Wednesday, February 23, 2022

In The "Whose On First" Time of Year

Ah, this time of year. It's an interesting one for educators. 

It's a time when there is excitement over every potential snow day and dread over broken routines and messed up plans. It's the time of dreaded indoor recess that everyone is tired of, and dreaded outdoor recess that no one is dressed quite warm enough for.

It's a time when there is a determination to "buckle down" and "power through" those remaining standards, and a severe decrease in motivation for both teachers and students brought on by weather and, well, time of year.

It's a time when there is comfort in knowing your students well, and the beginnings of wonderings about what next year's group will bring.

It's a time for "What else do I need to do this year?" and "What do I need to remember to requisition for next year?"

It's a time when people begin to make 'next year' decisions and changes. A time of year of hushed assumptions and whispers of change. It's a time of year that brings hallway gossip and announcements of movement and plenty of questions of what next year will be.

It's a time of year that often begets discontentment. 

It's a time of year that always begets change.

Oh, I'm not making any changes. Nope, I'll still be here, in my 4th grade "hole" for as long as they will let me, just doin' my thing. But just because I'm not making changes doesn't mean change won't find me. People will retire. People will move districts. Students will go to 5th grade and new students will come to 4th. Procedures will be tweaked. Expectations will differ. 
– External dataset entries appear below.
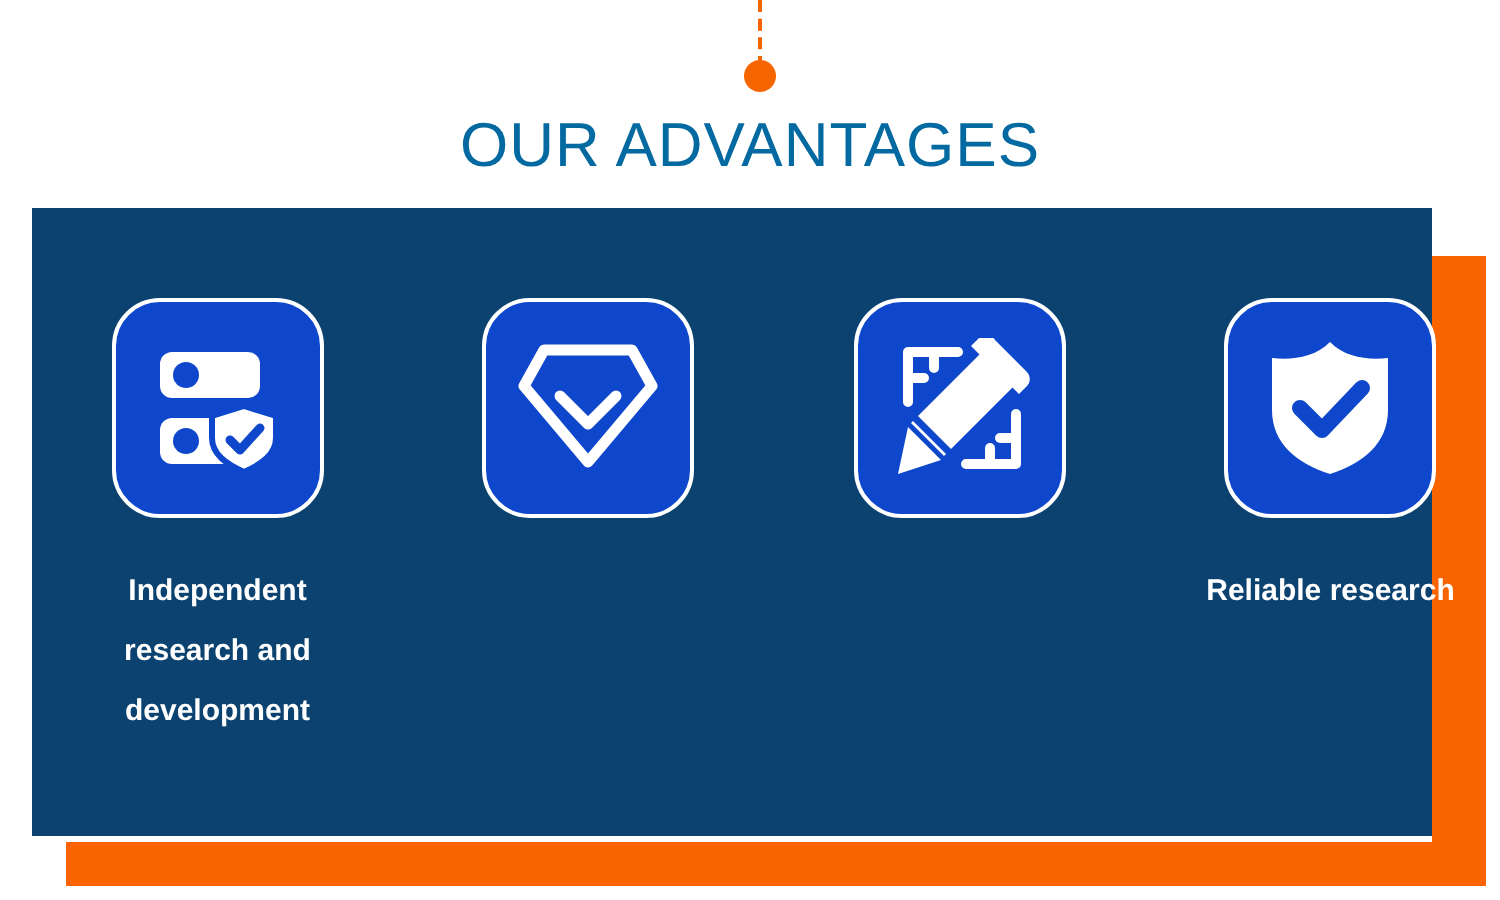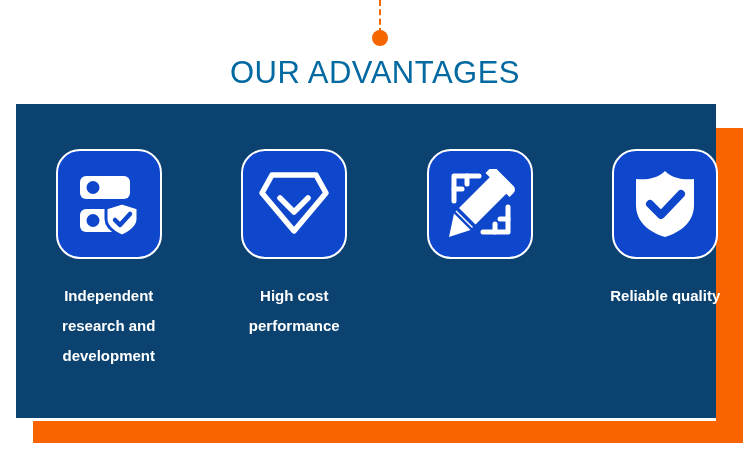--- a/index.html
+++ b/index.html
@@ -160,21 +160,20 @@
     <div class="feature-label">Independent research and development</div>
   </div>
 
   <div class="feature">
     <div class="icon-tile">
       <svg width="72" height="66" viewBox="0 0 72 66" aria-hidden="true">
         <path d="M14 4 H58 L68 22 L36 60 L4 22 Z" fill="none" stroke="#ffffff" stroke-width="5.5" stroke-linejoin="round"></path>
         <path d="M22 27 L36 41 L50 27" fill="none" stroke="#ffffff" stroke-width="5.5" stroke-linecap="round" stroke-linejoin="round"></path>
       </svg>
     </div>
-    <div class="feature-label">High cost performance</div>
   </div>
 
   <div class="feature">
     <div class="icon-tile">
       <svg width="70" height="70" viewBox="0 0 70 70" aria-hidden="true">
         <g>
 
           <path d="M47.5 5.5 L64 22 L27 59 L10.5 42.5 Z" fill="#ffffff"></path>
 
           <path d="M52.5 1 L68.5 17 a5 5 0 0 1 0 7 l-4 4 L40.5 4 l4 -4 a5 5 0 0 1 8 1 Z" fill="#ffffff"></path>
@@ -199,16 +198,16 @@
     </div>
   </div>
 
   <div class="feature">
     <div class="icon-tile">
       <svg width="66" height="70" viewBox="0 0 66 70" aria-hidden="true">
         <path d="M33 2 C25 10 14 11 4 10 V36 c0 17 13 27 29 32 c16 -5 29 -15 29 -32 V10 c-10 1 -21 0 -29 -8 Z" fill="#ffffff"></path>
         <path d="M18 35 l11 11 l20 -21" fill="none" stroke="#0f47cc" stroke-width="8" stroke-linecap="round" stroke-linejoin="round"></path>
       </svg>
     </div>
-    <div class="feature-label">Reliable quality</div>
+    <div class="feature-label">Reliable research</div>
   </div>
 
 </div>
 
 </body></html>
All next year. I don't necessarily get to know about any of those things in a definite way just yet ... and that's okay. Except, I am a planner. So those things that will happen next year? Oh, they are already on my heart and mind. 
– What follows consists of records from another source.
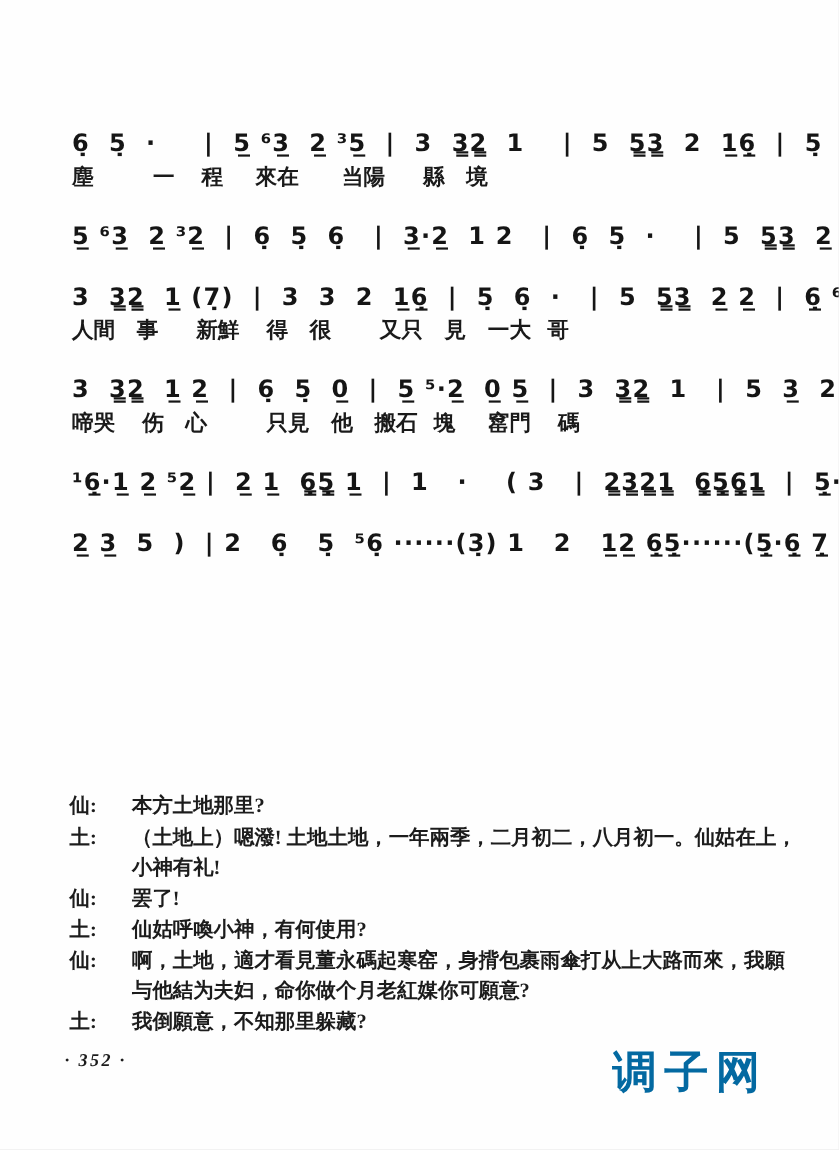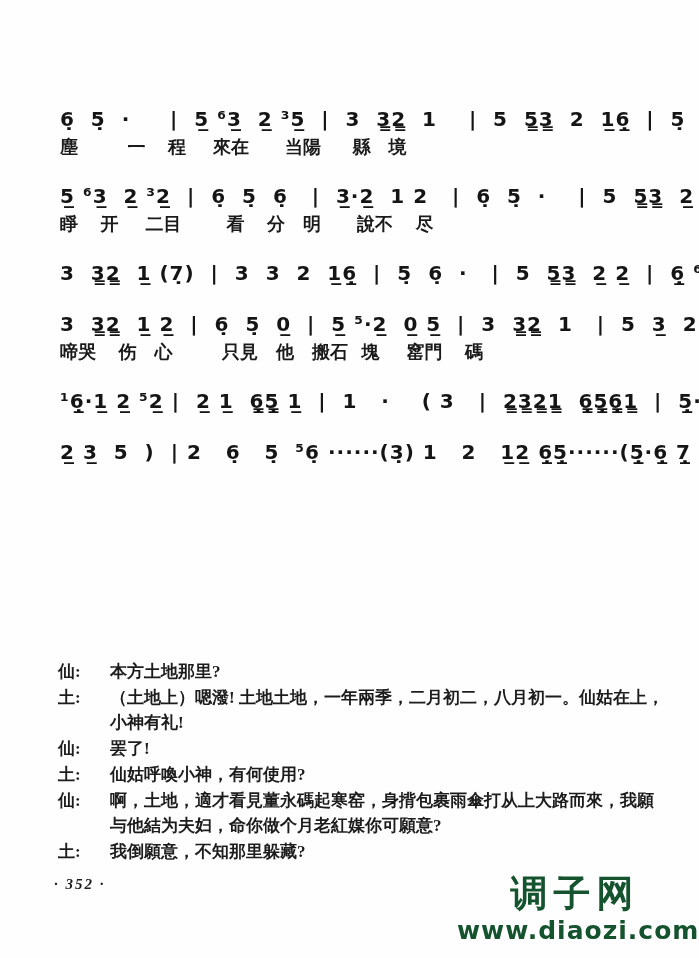--- a/index.html
+++ b/index.html
@@ -78,21 +78,21 @@
     font-size:15px;
     font-weight:700;
     font-style:italic;
     letter-spacing:2px;
   }
   .watermark{
     position:absolute;
     right:6px;top:872px;
     width:236px;
     text-align:center;
-    color:#14532d;
+    color:#0369a1;
     font-family:"DejaVu Sans", sans-serif;
   }
   .wm-name{
     font-size:37px;
     font-weight:700;
     letter-spacing:6px;
     line-height:44px;
   }
   .wm-url{
     font-size:25px;
@@ -108,25 +108,25 @@
 
   <section class="score">
 
     <div class="score-line">
       <div class="notes">6̣  5̣  ·     |  5̲ ⁶3̲  2̲ ³5̲  |  3  3̳2̳  1    |  5  5̳3̳  2  1̲6̲̣  |  5̣  6̣  0̲  |</div>
       <div class="lyrics">塵           一     程      來在        当陽       縣    境</div>
     </div>
 
     <div class="score-line">
       <div class="notes">5̲ ⁶3̲  2̲ ³2̲  |  6̣  5̣  6̣   |  3̲·2̲  1 2   |  6̣  5̣  ·    |  5  5̳3̳  2̲ 5̲  |</div>
-      <div class="lyrics">睜     开      二目          看     分    明        說不     尽</div>
     </div>
 
     <div class="score-line">
       <div class="notes">3  3̳2̳  1̲ (7̣)  |  3  3  2  1̲6̲̣  |  5̣  6̣  ·   |  5  5̳3̳  2̲ 2̲  |  6̲̣ ⁶3̲  5̣   |</div>
+      <div class="lyrics">人間    事       新鮮     得    很         又只    見    一大   哥</div>
     </div>
 
     <div class="score-line">
       <div class="notes">3  3̳2̳  1̲ 2̲  |  6̣  5̣  0̲  |  5̲ ⁵·2̲  0̲ 5̲  |  3  3̳2̳  1   |  5  3̲  2  1̲6̲̣  |</div>
       <div class="lyrics">啼哭     伤    心           只見    他    搬石   塊      窰門     碼</div>
     </div>
 
 
     <div class="score-line">
       <div class="notes">¹6̲̣·1̲ 2̲ ⁵2̲ |  2̲ 1̲  6̳̣5̳̣ 1̲  |  1   ·    ( 3   |  2̳3̳2̳1̳  6̳̣5̳̣6̳̣1̳  |  5̲̣·6̲̣  5̣  5  |</div>
@@ -170,16 +170,15 @@
       <span class="speaker">土:</span>
       <span class="dtext">我倒願意，不知那里躲藏?</span>
     </div>
 
   </section>
 
   <div class="pagenum">· 352 ·</div>
 
   <div class="watermark">
     <div class="wm-name">调子网</div>
-    <div class="wm-url">www.diaozi.com</div>
   </div>
 
 </div>
 
 </body></html>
And yet, I can't do anything about them. Decisions aren't final. Whats "anticipated' is not confirmed. What is confirmed is not clearly figured out. The mystery of change stresses me. It takes away my ability to plan.

Thus, we enter another time of year I must pray through.

I pray for the foresight to speak up about the things I need to and the wisdom to stay quiet about the things I should. I pray for next year's teaching teams and classes and my this years kids presents and futures. I pray that I prepare the ones I'm with and am prepared for the ones I will get to meet. And patience - oh, I'm always praying for patience. 

Most of all, I pray for the right balance of planning and proactivity (which I *think* is a strength) and contentment in the waiting (because goodness knows I am not always so good at the waiting). 

Because no-matter what else, it's a "give it to God and quit stressing about it" time of year - and that I am always working on.